■ **The input**
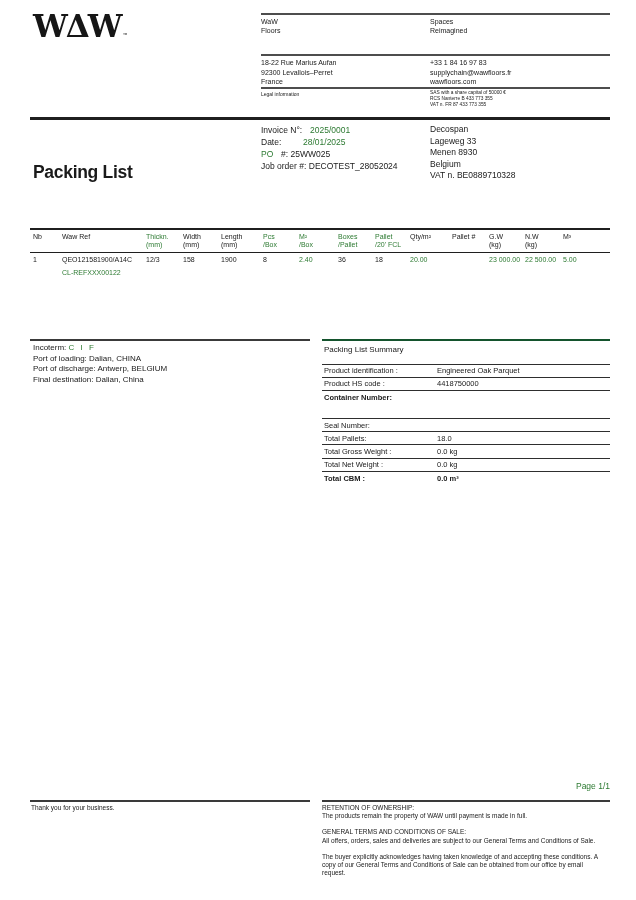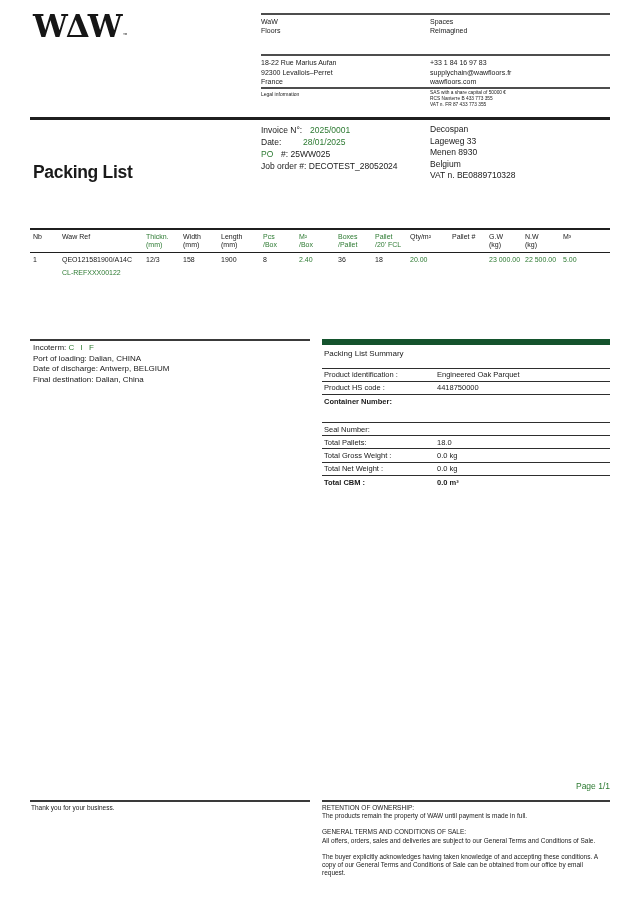--- a/index.html
+++ b/index.html
@@ -47,7 +47,7 @@
   .incoterm .cif { letter-spacing:2px; font-weight:400;text-align:right; }
 
   .summary { left:322px; top:339px; width:288px; }
-  .sum-title { border-top:6px solid #14532d; padding:3.5px 0 0 2px; font-size:8px; }
+  .sum-title { border-top:2px solid #14532d; padding:3.5px 0 0 2px; font-size:8px; }
   .sum-group { margin-top:10px; border-top:1.6px solid #2e2e2e; }
   .sum-group.g2 { margin-top:15px; }
   .sum-row { position:relative; font-size:7.5px; line-height:9px; padding:1.8px 0 1.4px 2px; border-bottom:1.4px solid #2e2e2e; }

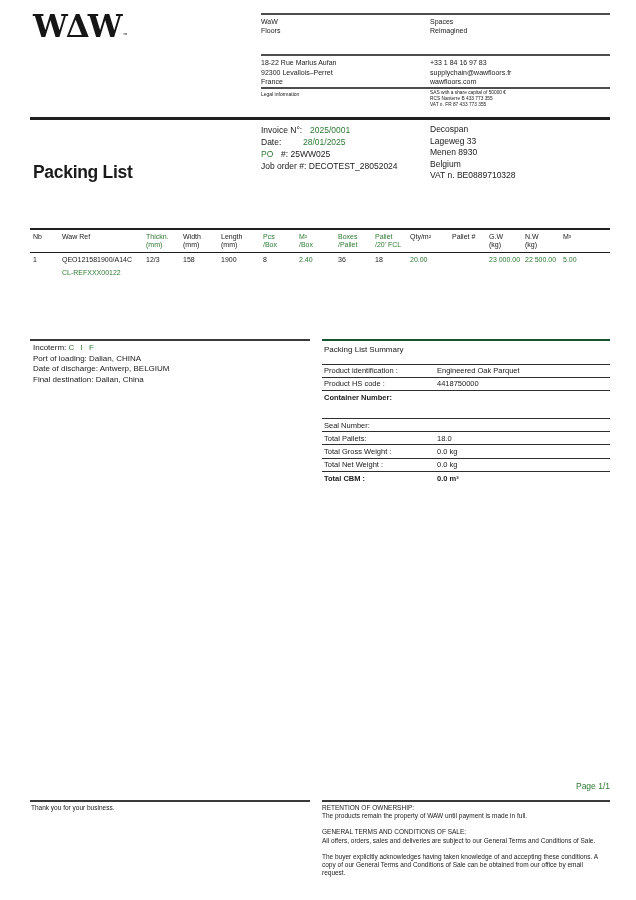--- a/index.html
+++ b/index.html
@@ -232,7 +232,7 @@
       <span class="green cif">C I F</span>
     </div>
     <div>Port of loading: Dalian, CHINA</div>
-    <div>Date of discharge: Antwerp, BELGIUM</div>
+    <div>Port of discharge: Antwerp, BELGIUM</div>
     <div>Final destination: Dalian, China</div>
   </div>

■ **To do**
Pictures aside, retype the material exactly.

■ **Output for this exercise**
--- a/index.html
+++ b/index.html
@@ -47,7 +47,7 @@
   .incoterm .cif { letter-spacing:2px; font-weight:400;text-align:right; }
 
   .summary { left:322px; top:339px; width:288px; }
-  .sum-title { border-top:6px solid #14532d; padding:3.5px 0 0 2px; font-size:8px; }
+  .sum-title { border-top:2px solid #14532d; padding:3.5px 0 0 2px; font-size:8px; }
   .sum-group { margin-top:10px; border-top:1.6px solid #2e2e2e; }
   .sum-group.g2 { margin-top:15px; }
   .sum-row { position:relative; font-size:7.5px; line-height:9px; padding:1.8px 0 1.4px 2px; border-bottom:1.4px solid #2e2e2e; }

--- a/index.html
+++ b/index.html
@@ -232,7 +232,7 @@
       <span class="green cif">C I F</span>
     </div>
     <div>Port of loading: Dalian, CHINA</div>
-    <div>Date of discharge: Antwerp, BELGIUM</div>
+    <div>Port of discharge: Antwerp, BELGIUM</div>
     <div>Final destination: Dalian, China</div>
   </div>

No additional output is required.